“Ciao Igor. Oggi salutiamo l’uomo
prima ancora del calciatore, solo chi ti ha vissuto ci può
capire”. Uno striscione di 60 metri appeso sotto la Curva Nord
gremita ha accolto il feretro di Igor Protti per il suo ultimo
giro di campo allo stadio Armando Picchi. Occhi lucidi, grande
commozione anche in tribuna completamente esaurita per l’addio
all’attaccante.
Poi il coro incessante “Igor Protti capo degli ultrà” tra
bandiere e fumogeni e la gigantografia di Protti in mezzo alla
curva tra applausi scroscianti. All’ingresso del feretro si è
alzata una cortina di fumogeni che ha oscurato il cielo.
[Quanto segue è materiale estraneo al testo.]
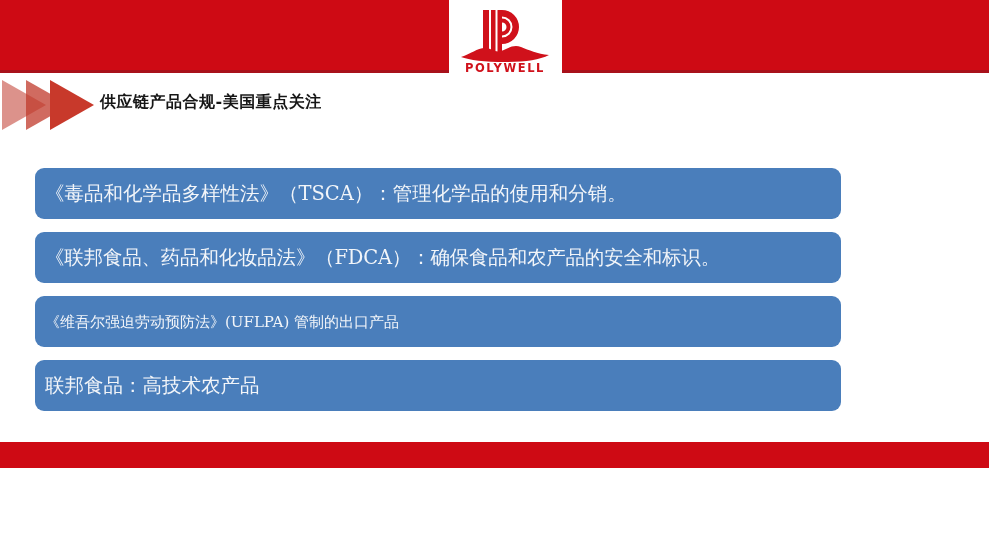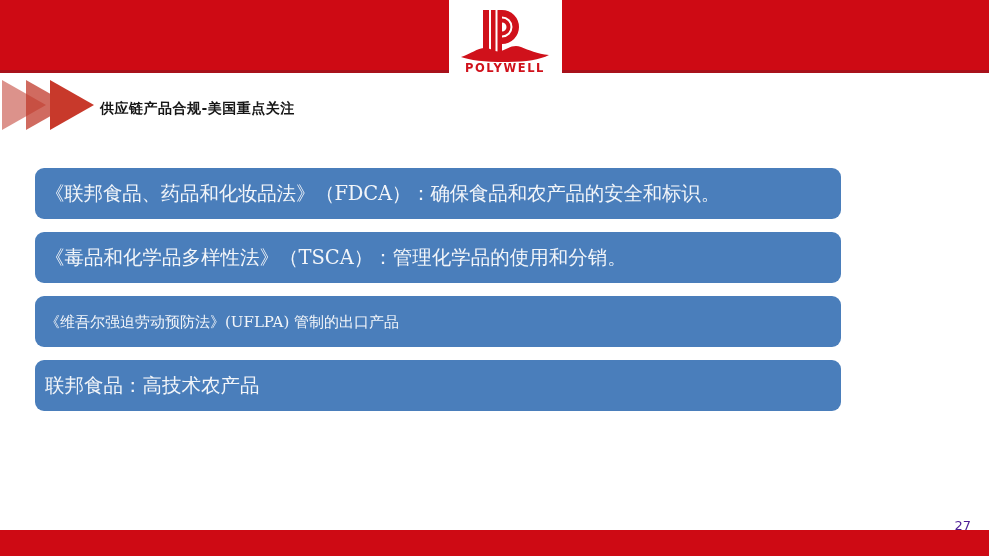"POLYWELL" .slide { height: 556px -> 468px }
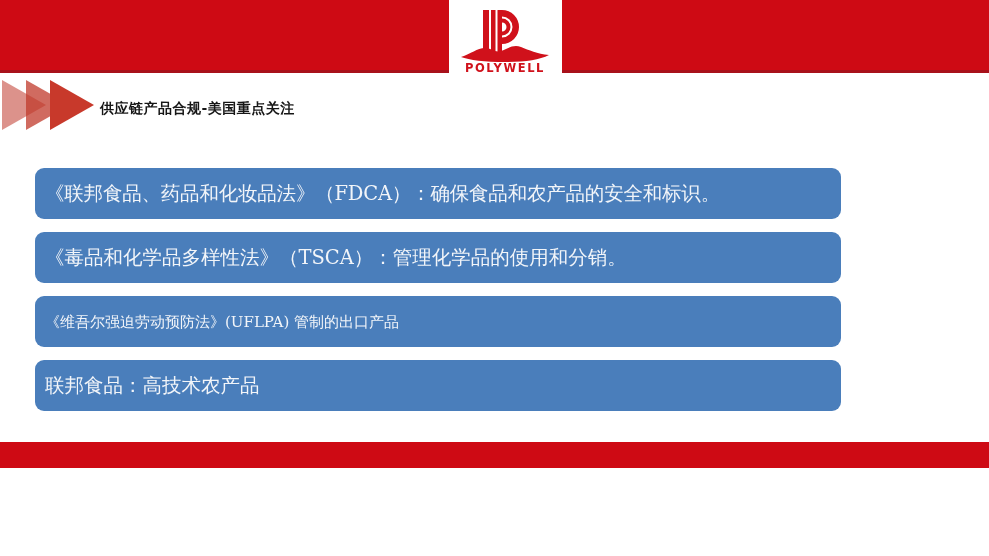"供应链产品合规-美国重点关注" .slide-title { font-size: 14px -> 16px; top: 100px -> 92px }
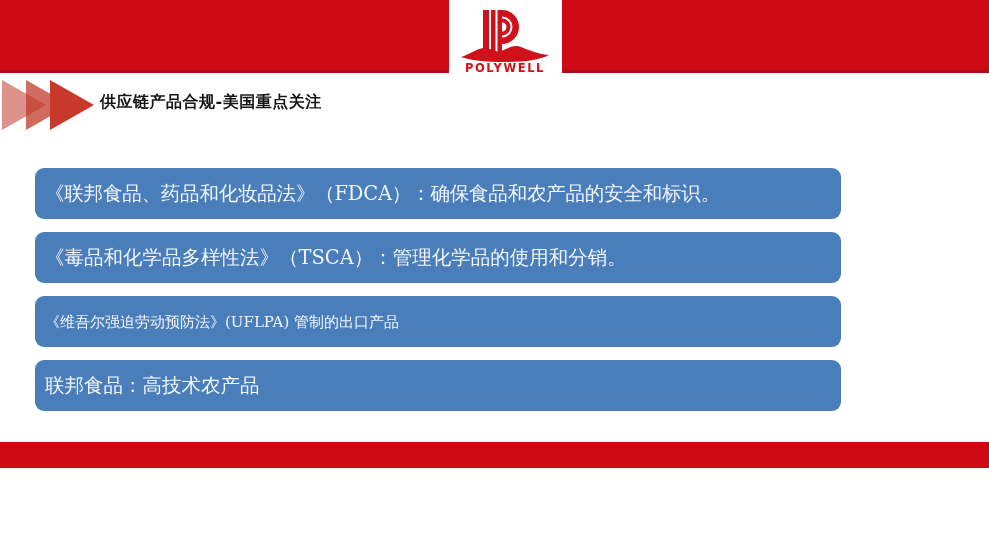"《联邦食品、药品和化妆品法》（FDCA）：确保食品和农产品的安全和标识。" div.bar { order: before "《毒品和化学品多样性法》（TSCA）：管理化学品的使用和分销。" -> after "《毒品和化学品多样性法》（TSCA）：管理化学品的使用和分销。" }
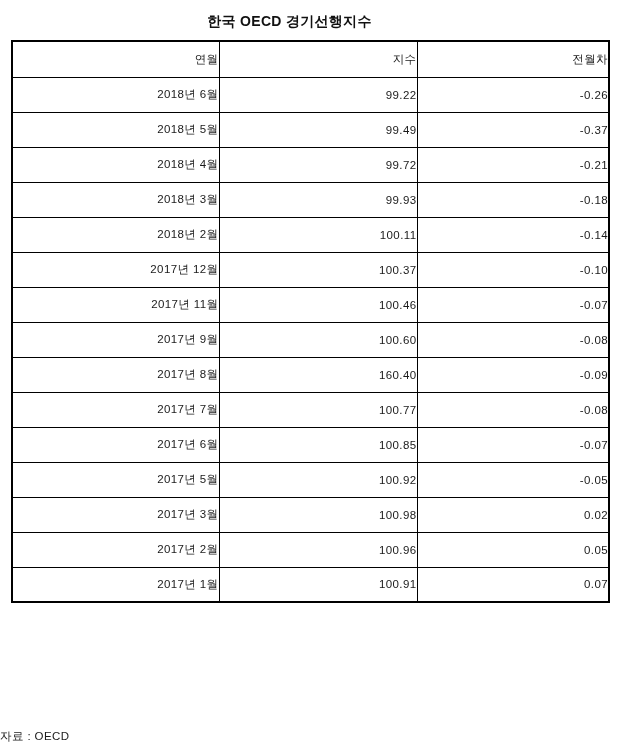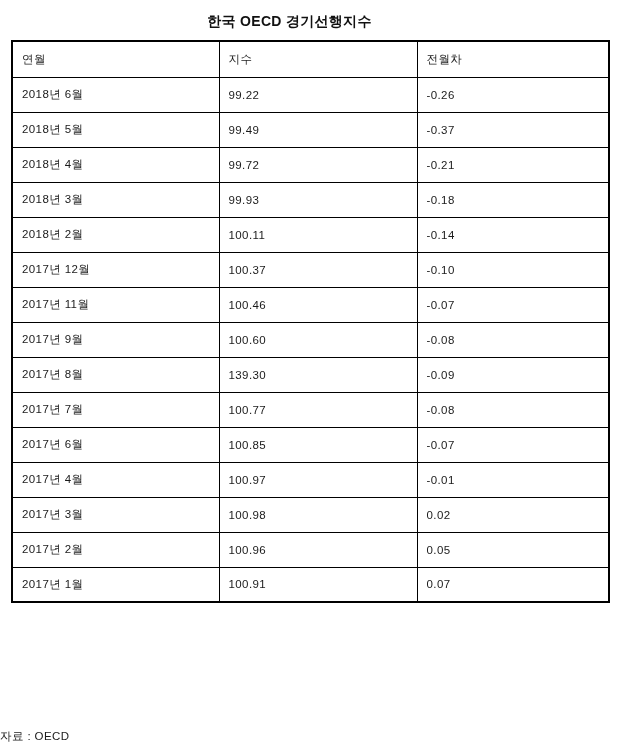"연월" table.data-table td, table.data-table th { text-align: left -> right }
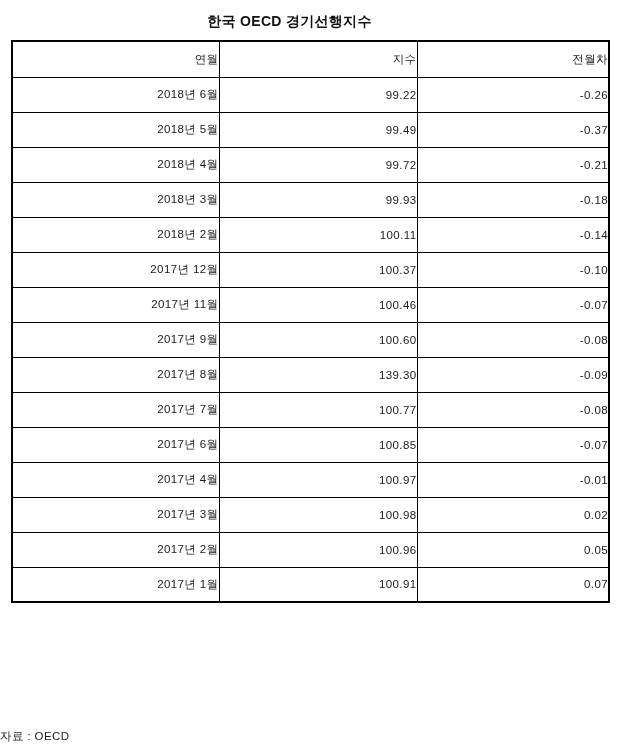"139.30" td { text: 139.30 -> 160.40 }
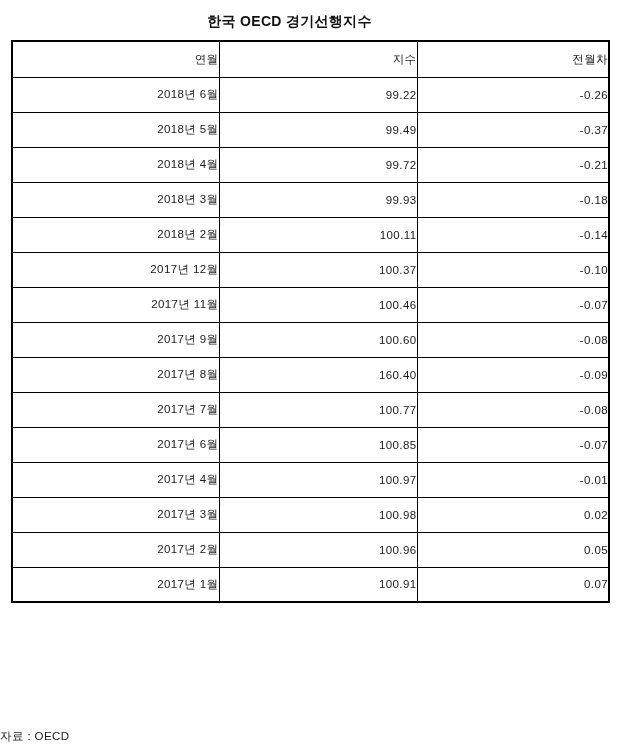"2017년 5월" tr { html: none -> <tr> <td>2017년 5월</td> <td>100.92</td> <td>-0.05</td> </tr> }
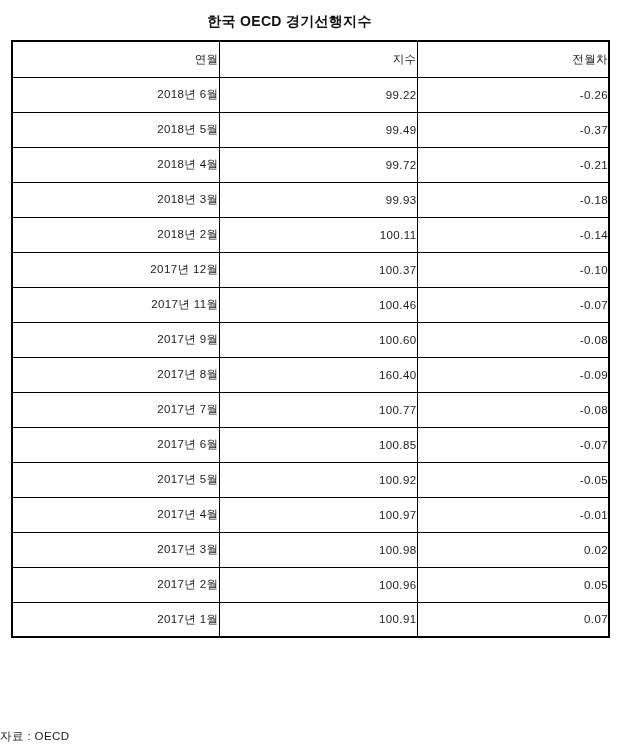"2017년 4월" tr { html: <tr> <td>2017년 4월</td> <td>100.97</td> <td>-0.01</td> </tr> -> none }
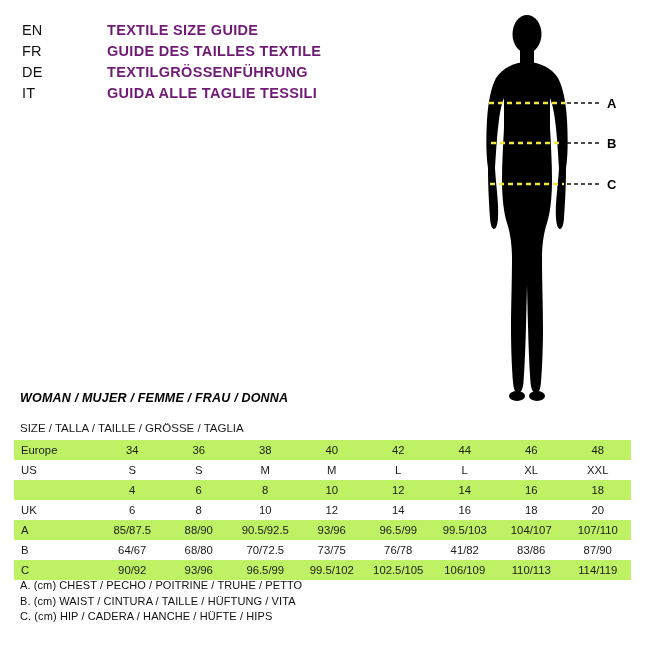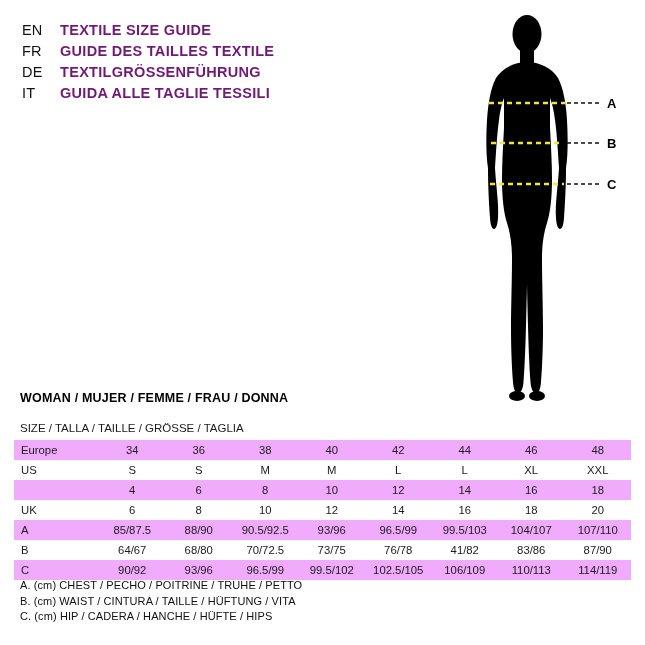"EN" .header-row { gap: none -> 47px }
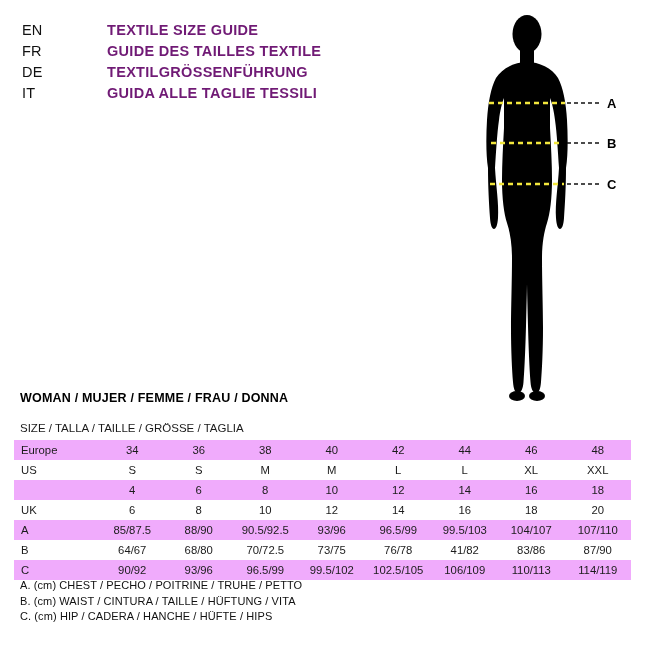"WOMAN / MUJER / FEMME" .woman-label { font-style: none -> italic }
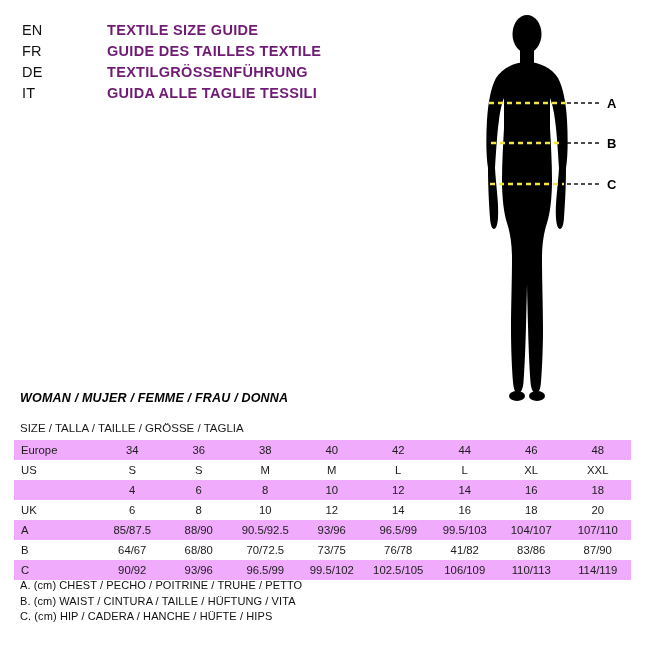"Europe" tr.shade td { background: #f0abfc -> #bef264 }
Dietro
al carro funebre, a passo d’uomo, una rappresentanza nutrita del
gruppo storico delle “Brigate autonome livornesi”. Con loro i
fratelli Alessandro e Cristiano Lucarelli, il sindaco Luca
Salvetti e moltissimi ex giocatori amaranto. Il carro funebre si
è fermato sotto la curva e il feretro è stato ricoperto da una
cascata di sciarpe amaranto. E’ rimasto esposto qualche minuto,
mentre aumentavano i decibel dagli spalti come se Igor Protti
avesse segnato ancora un gol.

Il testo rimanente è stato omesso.